Read a binary file until "\name\" is encountered...

S

spike

Im trying to write a program that should
read through a binary file searching for the character sequence "\name\"

Then it should read the characters following the "\name\" sequence
until a NULL character is encountered.

But when my program runs it gets a SIGSEGV (Segmentation vioalation) signal.

Whats wrong?
And is there a better way than mine to solve this task (most likely)

Code:
----------------------------------------------------------------
int main()
{
FILE *fp;
fp = fopen("demo.dem","rb");

char cTkn;
char sName[50];
int i=0,j=0;
while(!(feof(fp)))
{
if(fread(&cTkn, sizeof(cTkn), 1, fp))
{
if(cTkn == ((char)92)) // if the character '\' is found
{
fread(&cTkn, sizeof(cTkn), 1, fp);
if(cTkn == ((char)110)) // if the character 'n' is found
{
fread(&cTkn, sizeof(cTkn), 1, fp);
if(cTkn == ((char)97)) // if the character 'a' is found
{
fread(&cTkn, sizeof(cTkn), 1, fp);
if(cTkn == ((char)109)) // if the character 'm' is found
{
fread(&cTkn, sizeof(cTkn), 1, fp);
if(cTkn == ((char)101)) // if the character 'e' is found
{
fread(&cTkn, sizeof(cTkn), 1, fp);
if(cTkn == ((char)92)) // if the character '\' is found
{
// here the complete "\name\" string has been found
while(cTkn != ((char)0))
{
fread(&sName[j], sizeof(cTkn), 1, fp);
j++;
}
}
}
}
}
}
}
}
i++;
}
printf("Read %d characters!\n", i);
printf("Found: %s",sName);
fclose(fp);

return 0;
}
----------------------------------------------------------------
 
L

Leor Zolman

Im trying to write a program that should
read through a binary file searching for the character sequence "\name\"

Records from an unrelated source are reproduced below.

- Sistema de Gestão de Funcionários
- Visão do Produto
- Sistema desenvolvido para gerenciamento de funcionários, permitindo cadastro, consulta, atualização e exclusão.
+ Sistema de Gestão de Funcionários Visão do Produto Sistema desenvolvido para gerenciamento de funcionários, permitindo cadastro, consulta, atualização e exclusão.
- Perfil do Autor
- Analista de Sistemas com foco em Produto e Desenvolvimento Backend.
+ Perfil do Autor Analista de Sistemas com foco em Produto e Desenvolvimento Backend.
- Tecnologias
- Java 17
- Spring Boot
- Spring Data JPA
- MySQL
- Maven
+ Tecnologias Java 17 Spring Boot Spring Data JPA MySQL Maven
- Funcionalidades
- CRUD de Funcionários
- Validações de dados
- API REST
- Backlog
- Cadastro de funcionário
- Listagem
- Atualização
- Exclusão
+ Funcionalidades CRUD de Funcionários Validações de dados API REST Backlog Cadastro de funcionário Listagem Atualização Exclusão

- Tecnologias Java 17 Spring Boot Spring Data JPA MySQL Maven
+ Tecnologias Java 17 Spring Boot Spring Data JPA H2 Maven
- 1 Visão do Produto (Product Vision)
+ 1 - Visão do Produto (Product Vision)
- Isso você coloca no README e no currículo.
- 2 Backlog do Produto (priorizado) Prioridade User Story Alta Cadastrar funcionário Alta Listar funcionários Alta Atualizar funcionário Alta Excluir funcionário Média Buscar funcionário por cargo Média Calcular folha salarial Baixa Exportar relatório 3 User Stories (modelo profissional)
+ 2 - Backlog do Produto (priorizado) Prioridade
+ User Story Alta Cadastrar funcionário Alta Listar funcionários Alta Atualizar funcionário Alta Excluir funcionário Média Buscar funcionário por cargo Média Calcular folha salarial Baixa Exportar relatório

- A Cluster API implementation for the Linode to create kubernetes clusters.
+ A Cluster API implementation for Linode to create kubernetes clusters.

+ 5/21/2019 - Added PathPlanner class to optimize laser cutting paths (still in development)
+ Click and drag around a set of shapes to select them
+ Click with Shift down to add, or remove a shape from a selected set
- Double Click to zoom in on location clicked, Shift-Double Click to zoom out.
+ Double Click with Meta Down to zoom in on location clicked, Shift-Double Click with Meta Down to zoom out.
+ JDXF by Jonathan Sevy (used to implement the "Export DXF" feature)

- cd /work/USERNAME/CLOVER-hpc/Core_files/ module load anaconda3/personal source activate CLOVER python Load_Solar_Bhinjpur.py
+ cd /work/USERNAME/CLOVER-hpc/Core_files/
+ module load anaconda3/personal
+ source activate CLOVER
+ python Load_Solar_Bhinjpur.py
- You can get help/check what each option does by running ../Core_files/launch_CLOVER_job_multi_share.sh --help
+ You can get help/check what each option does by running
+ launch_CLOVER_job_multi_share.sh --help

Then it should read the characters following the "\name\" sequence
until a NULL character is encountered.

But when my program runs it gets a SIGSEGV (Segmentation vioalation) signal.

Whats wrong?
And is there a better way than mine to solve this task (most likely)

I think so. Here's a version I just threw together:


#include <stdio.h>

#define MAX 50

int main()
{
FILE *fp;
char cTkn, c;
char sName[MAX];
int inTxt = 0, pos;
size_t charCount = 0;

const char *txt = "\\name\\";

fp = fopen("demo.dem","rb");

while ((cTkn = getc(fp)) != EOF)
{
++charCount;
if (inTxt == 0)
{
if (cTkn == txt[0])
{
++inTxt;
}
}
else
{
if (cTkn == txt[inTxt])
{
if (txt[++inTxt] == '\0')
break;
}
else
inTxt = 0;
}
}

pos = 0;
while ((c = getc(fp)) != EOF && pos < MAX && c != '\0')
{
sName[pos++] = c;
}
sName[pos] = '\0';

printf("Read %d characters!\n", charCount);
printf("Found: %s",sName);
fclose(fp);

return 0;
}


Your version has a bunch of problems...
Code:
----------------------------------------------------------------
int main()
{
FILE *fp;
fp = fopen("demo.dem","rb");

Just out of curiosity, are you really using a C99 compiler, or a C++
compiler? If you want to maintain C89 compatibility, put all your
declarations /before/ your other statements within a block.
char cTkn;
char sName[50];
int i=0,j=0;

If you're intending i to count total characters, it isn't...
while(!(feof(fp)))
{
if(fread(&cTkn, sizeof(cTkn), 1, fp))

Note that you're not checking for EOF anywhere except at the top of the
loop and (sort of) up in your first fread.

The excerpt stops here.